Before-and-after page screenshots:
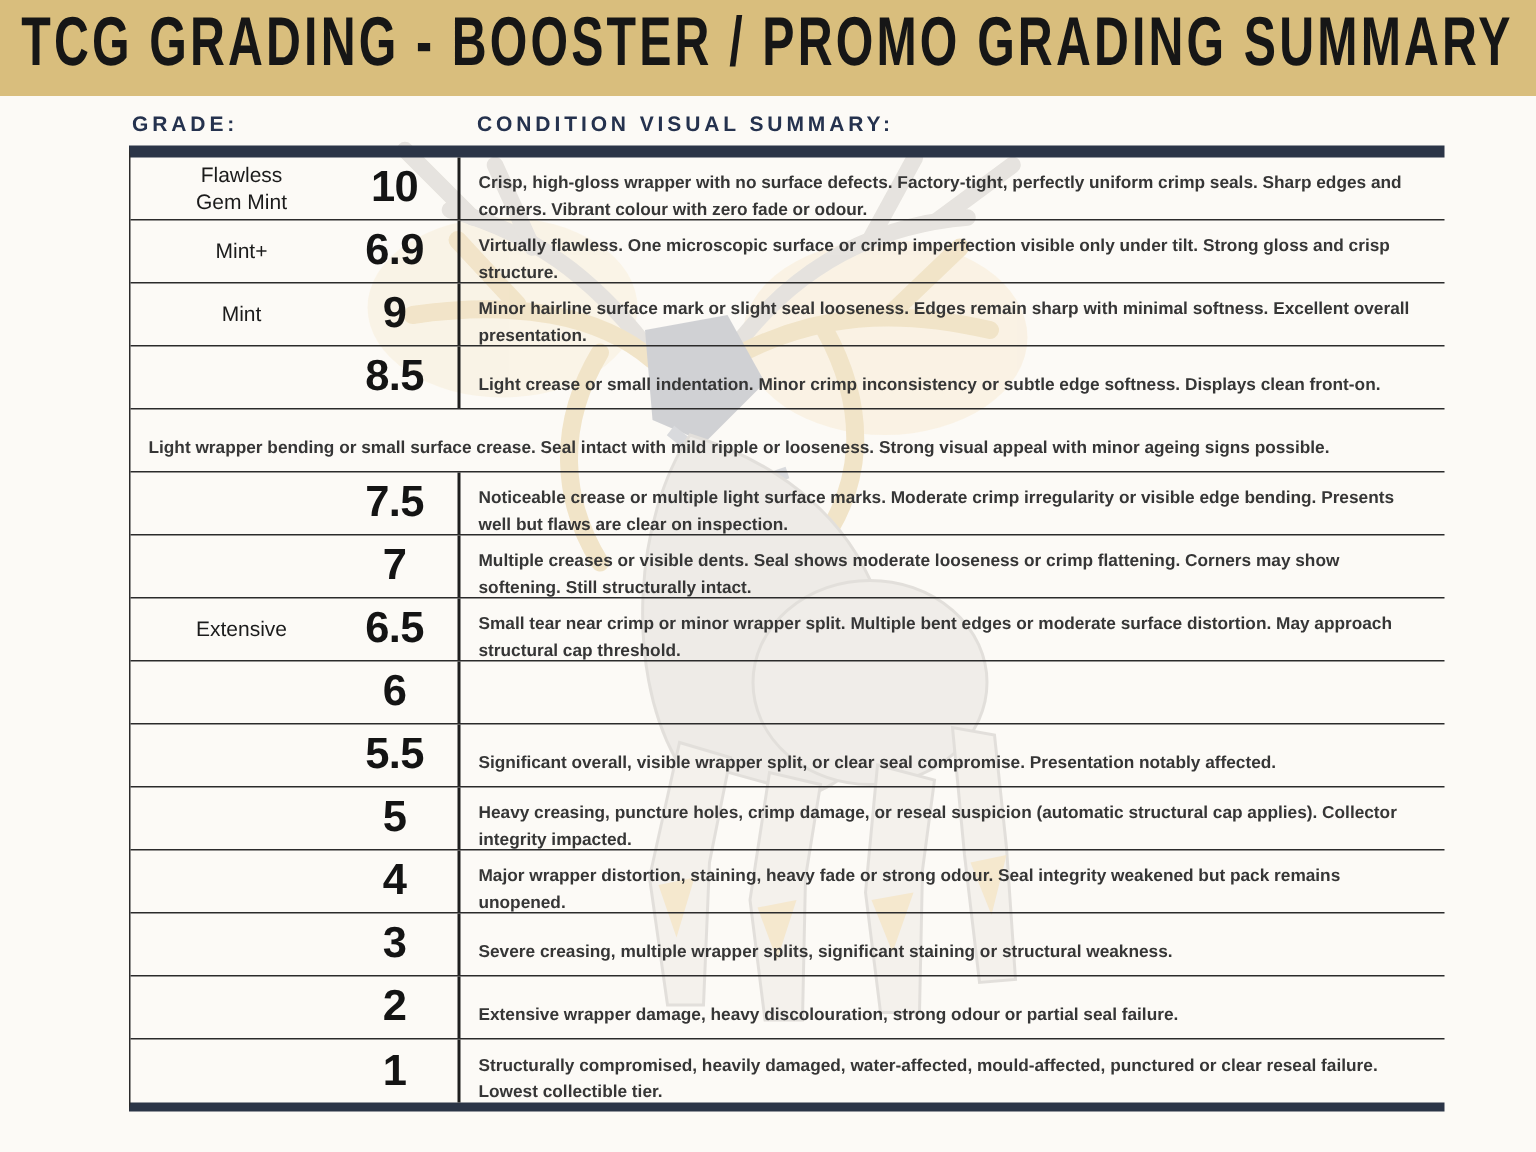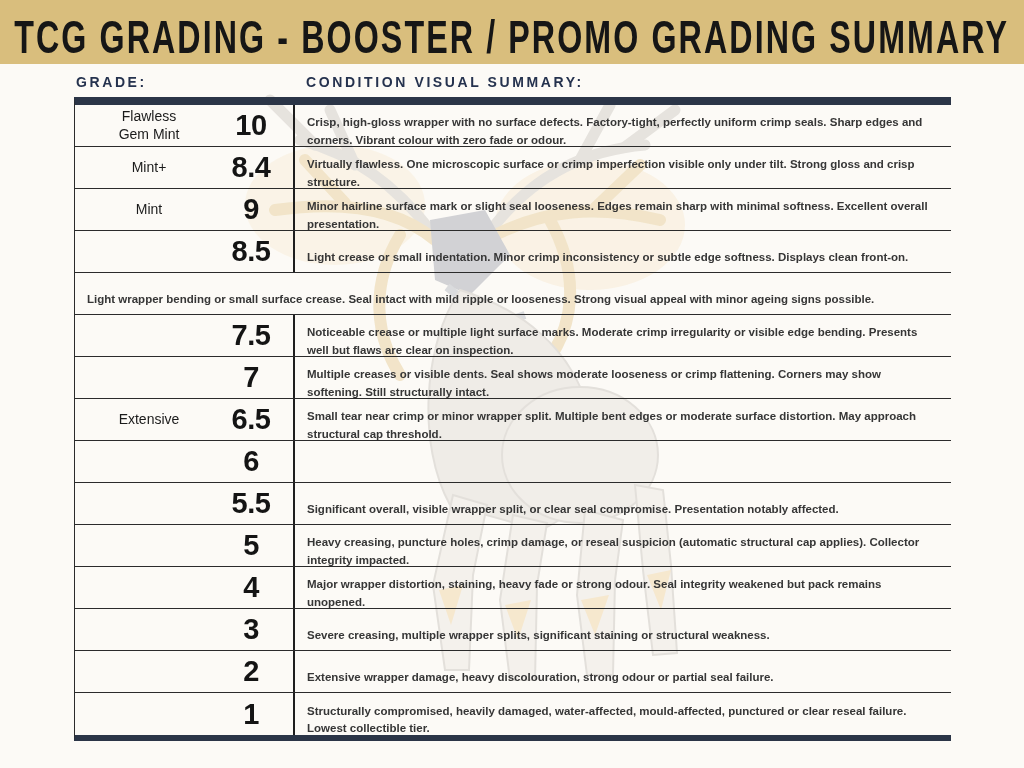--- a/index.html
+++ b/index.html
@@ -12,7 +12,7 @@
   .banner {
     height:64px; width:100%;
     background:var(--banner-bg,#d9be7d);
-    display:flex; align-items:flex-end; justify-content:center;
+    display:flex; align-items:flex-start; justify-content:center;
     position:relative; z-index:2;
   }
   .banner h1 {

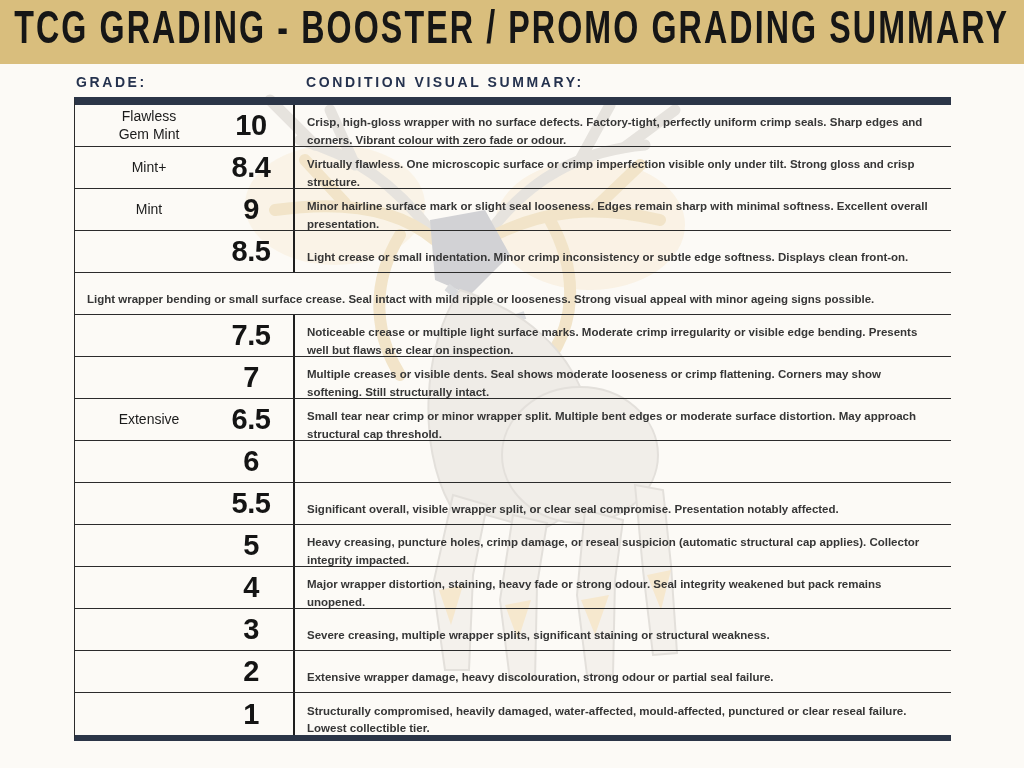--- a/index.html
+++ b/index.html
@@ -20,7 +20,7 @@
     color:var(--title-color,#161616);
     white-space:nowrap; transform:scaleX(0.70); transform-origin:center;
   }
-  .content { position:absolute; left:74px; top:64px; width:877px; z-index:1; }
+  .content { position:absolute; left:86px; top:64px; width:877px; z-index:1; }
   .watermark {
     position:absolute; left:195px; top:25px; width:540px; height:680px;
     z-index:0; pointer-events:none;

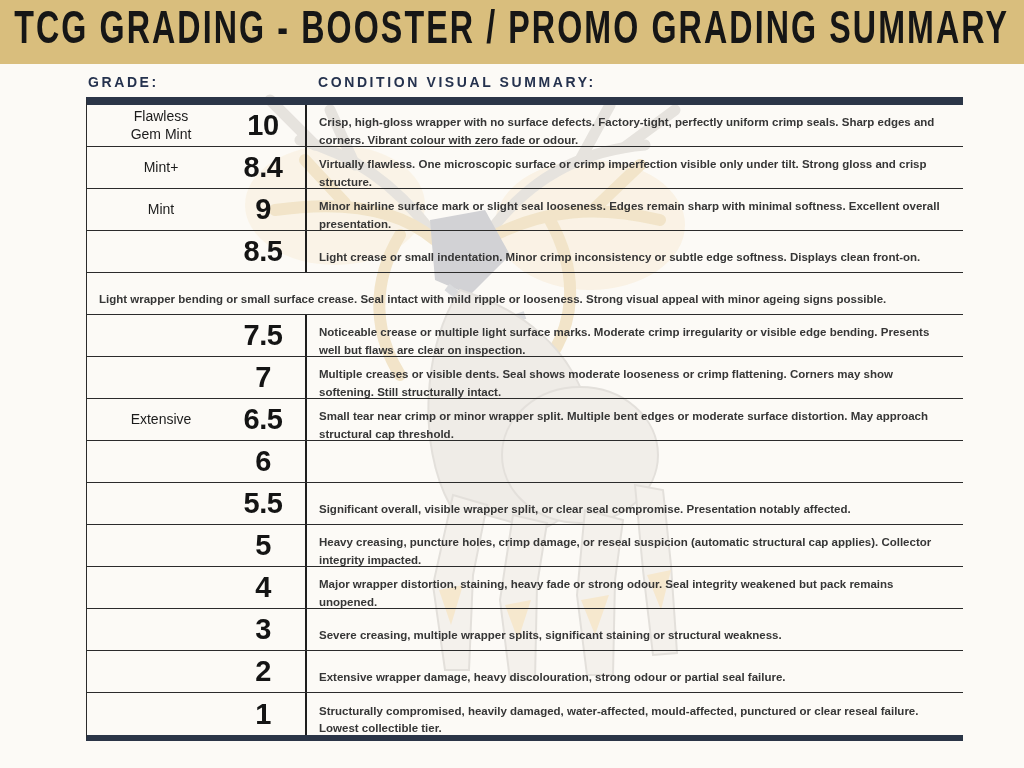--- a/index.html
+++ b/index.html
@@ -127,7 +127,7 @@
         <div class="grade-row">
           <div class="grade-cell">
             <div class="grade-name">Mint+</div>
-            <div class="grade-score">8.4</div>
+            <div class="grade-score">6.9</div>
           </div>
           <div class="grade-desc">Virtually flawless. One microscopic surface or crimp imperfection visible only under tilt. Strong gloss and crisp structure.</div>
         </div>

What is being asked: The lines from the one holding "display:flex; align-items:flex-end; justify-content:center;" to the final line of the entries are to be duplicated exactly, and the pictures are to be left out.

Response below:
-    display:flex; align-items:flex-end; justify-content:center;
+    display:flex; align-items:flex-start; justify-content:center;
     position:relative; z-index:2;
   }
   .banner h1 {

--- a/index.html
+++ b/index.html
@@ -20,7 +20,7 @@
     color:var(--title-color,#161616);
     white-space:nowrap; transform:scaleX(0.70); transform-origin:center;
   }
-  .content { position:absolute; left:74px; top:64px; width:877px; z-index:1; }
+  .content { position:absolute; left:86px; top:64px; width:877px; z-index:1; }
   .watermark {
     position:absolute; left:195px; top:25px; width:540px; height:680px;
     z-index:0; pointer-events:none;

--- a/index.html
+++ b/index.html
@@ -127,7 +127,7 @@
         <div class="grade-row">
           <div class="grade-cell">
             <div class="grade-name">Mint+</div>
-            <div class="grade-score">8.4</div>
+            <div class="grade-score">6.9</div>
           </div>
           <div class="grade-desc">Virtually flawless. One microscopic surface or crimp imperfection visible only under tilt. Strong gloss and crisp structure.</div>
         </div>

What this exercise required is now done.